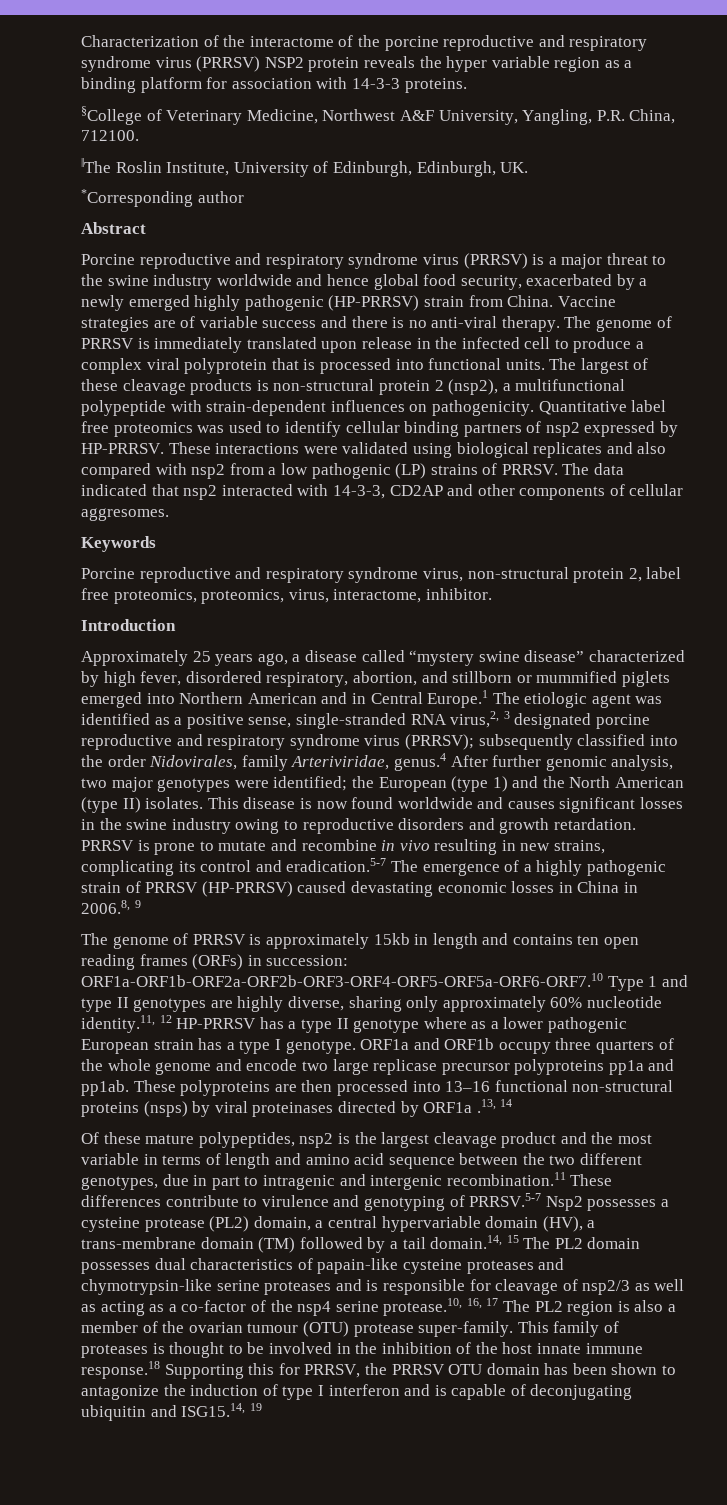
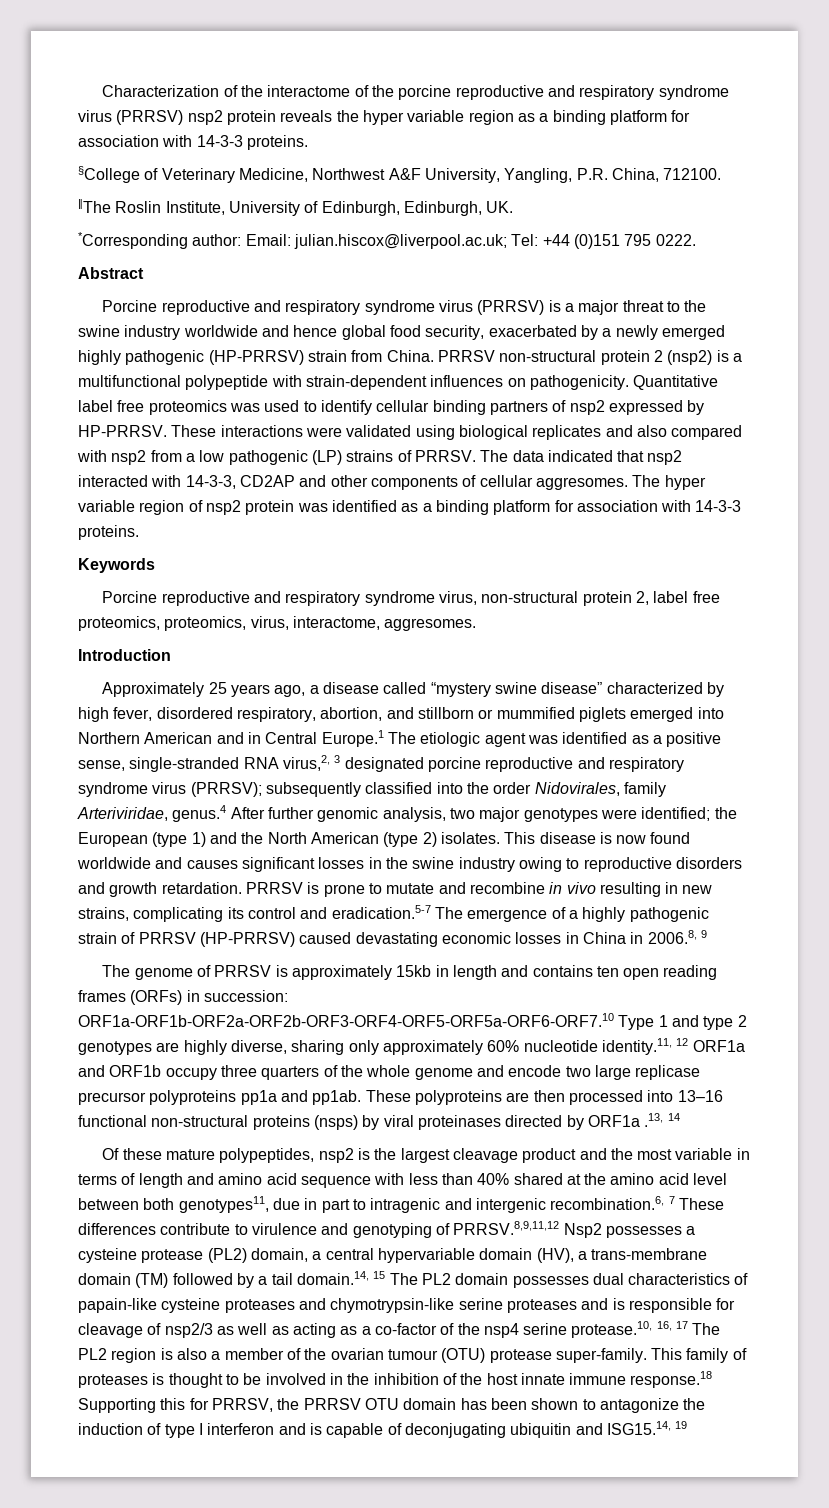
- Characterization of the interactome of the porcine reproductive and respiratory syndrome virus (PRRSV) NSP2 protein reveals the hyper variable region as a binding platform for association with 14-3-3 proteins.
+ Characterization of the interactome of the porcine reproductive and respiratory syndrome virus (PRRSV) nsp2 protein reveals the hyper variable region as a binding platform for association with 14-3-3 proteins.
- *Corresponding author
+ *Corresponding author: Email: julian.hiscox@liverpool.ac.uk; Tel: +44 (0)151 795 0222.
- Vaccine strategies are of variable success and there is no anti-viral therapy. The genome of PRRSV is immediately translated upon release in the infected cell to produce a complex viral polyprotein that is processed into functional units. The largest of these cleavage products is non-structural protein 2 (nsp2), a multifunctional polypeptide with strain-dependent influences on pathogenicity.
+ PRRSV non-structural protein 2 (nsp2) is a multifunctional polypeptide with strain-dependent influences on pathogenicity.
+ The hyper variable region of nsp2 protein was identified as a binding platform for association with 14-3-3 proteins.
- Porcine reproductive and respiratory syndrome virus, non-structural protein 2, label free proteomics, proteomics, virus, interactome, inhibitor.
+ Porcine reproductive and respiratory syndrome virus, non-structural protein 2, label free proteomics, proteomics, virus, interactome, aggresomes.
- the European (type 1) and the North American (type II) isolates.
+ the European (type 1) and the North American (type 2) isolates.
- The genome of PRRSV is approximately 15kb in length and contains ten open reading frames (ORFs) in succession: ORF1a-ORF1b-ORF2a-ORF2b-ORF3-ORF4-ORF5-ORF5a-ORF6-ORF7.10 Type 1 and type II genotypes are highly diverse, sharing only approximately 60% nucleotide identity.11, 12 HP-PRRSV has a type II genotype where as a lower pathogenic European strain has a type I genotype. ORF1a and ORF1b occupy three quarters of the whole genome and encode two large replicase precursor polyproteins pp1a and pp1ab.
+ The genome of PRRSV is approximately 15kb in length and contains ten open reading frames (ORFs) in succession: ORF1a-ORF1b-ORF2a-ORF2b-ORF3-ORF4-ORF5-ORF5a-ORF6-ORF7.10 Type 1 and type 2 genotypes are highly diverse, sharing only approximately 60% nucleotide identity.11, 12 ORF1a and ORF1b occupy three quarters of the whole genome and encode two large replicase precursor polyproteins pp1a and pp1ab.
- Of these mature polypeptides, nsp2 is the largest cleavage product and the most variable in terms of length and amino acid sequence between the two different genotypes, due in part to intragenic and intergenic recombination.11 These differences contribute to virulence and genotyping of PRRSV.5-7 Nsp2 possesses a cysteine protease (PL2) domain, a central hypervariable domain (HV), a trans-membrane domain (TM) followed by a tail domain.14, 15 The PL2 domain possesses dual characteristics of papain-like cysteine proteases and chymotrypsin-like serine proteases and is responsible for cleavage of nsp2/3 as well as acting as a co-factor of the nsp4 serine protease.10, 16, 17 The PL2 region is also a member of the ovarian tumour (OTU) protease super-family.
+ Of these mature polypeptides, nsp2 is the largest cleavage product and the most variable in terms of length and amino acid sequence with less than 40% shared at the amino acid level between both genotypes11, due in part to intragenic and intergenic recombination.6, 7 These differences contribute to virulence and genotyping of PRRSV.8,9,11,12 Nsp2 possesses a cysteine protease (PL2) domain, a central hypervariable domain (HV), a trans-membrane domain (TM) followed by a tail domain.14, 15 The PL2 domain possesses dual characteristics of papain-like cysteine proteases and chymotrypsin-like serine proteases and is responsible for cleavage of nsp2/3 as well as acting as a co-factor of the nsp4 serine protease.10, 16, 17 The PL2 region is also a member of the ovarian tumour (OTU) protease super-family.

____

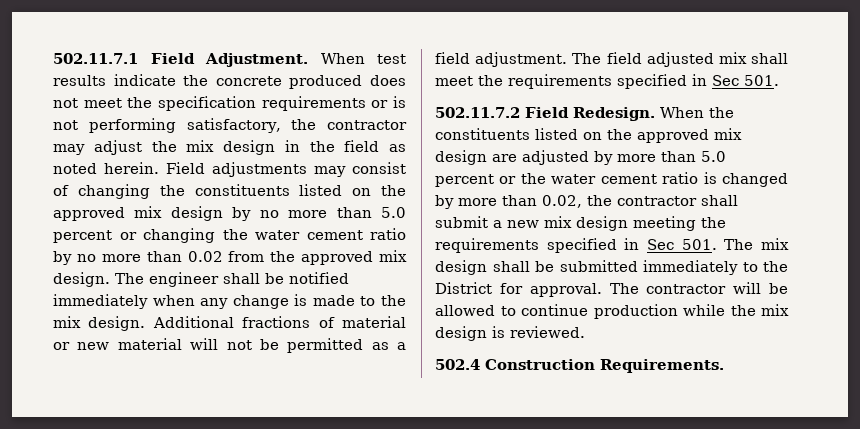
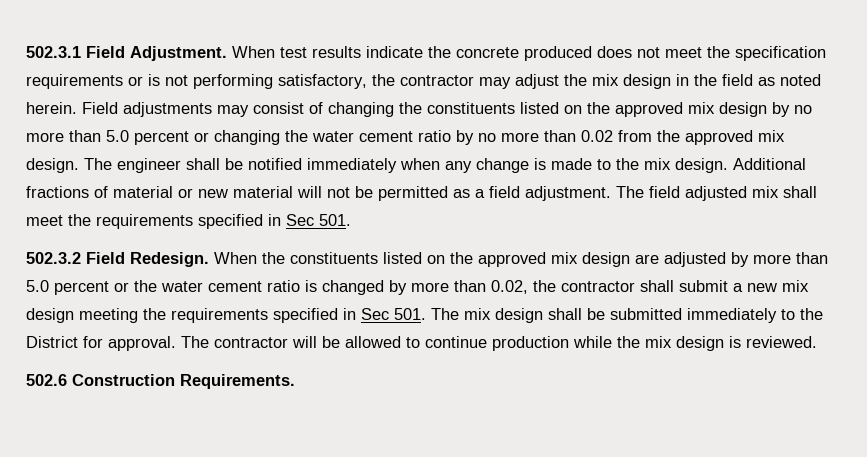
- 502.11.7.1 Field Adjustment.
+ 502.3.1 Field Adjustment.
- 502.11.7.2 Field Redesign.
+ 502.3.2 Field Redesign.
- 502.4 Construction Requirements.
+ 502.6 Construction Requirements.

____

> **EXERCISE DESCRIPTION**: Check each line of the entries above, and show every one holding the word "interactome".

> **ANSWER**:
- Characterization of the interactome of the porcine reproductive and respiratory syndrome virus (PRRSV) NSP2 protein reveals the hyper variable region as a binding platform for association with 14-3-3 proteins.
+ Characterization of the interactome of the porcine reproductive and respiratory syndrome virus (PRRSV) nsp2 protein reveals the hyper variable region as a binding platform for association with 14-3-3 proteins.
- Porcine reproductive and respiratory syndrome virus, non-structural protein 2, label free proteomics, proteomics, virus, interactome, inhibitor.
+ Porcine reproductive and respiratory syndrome virus, non-structural protein 2, label free proteomics, proteomics, virus, interactome, aggresomes.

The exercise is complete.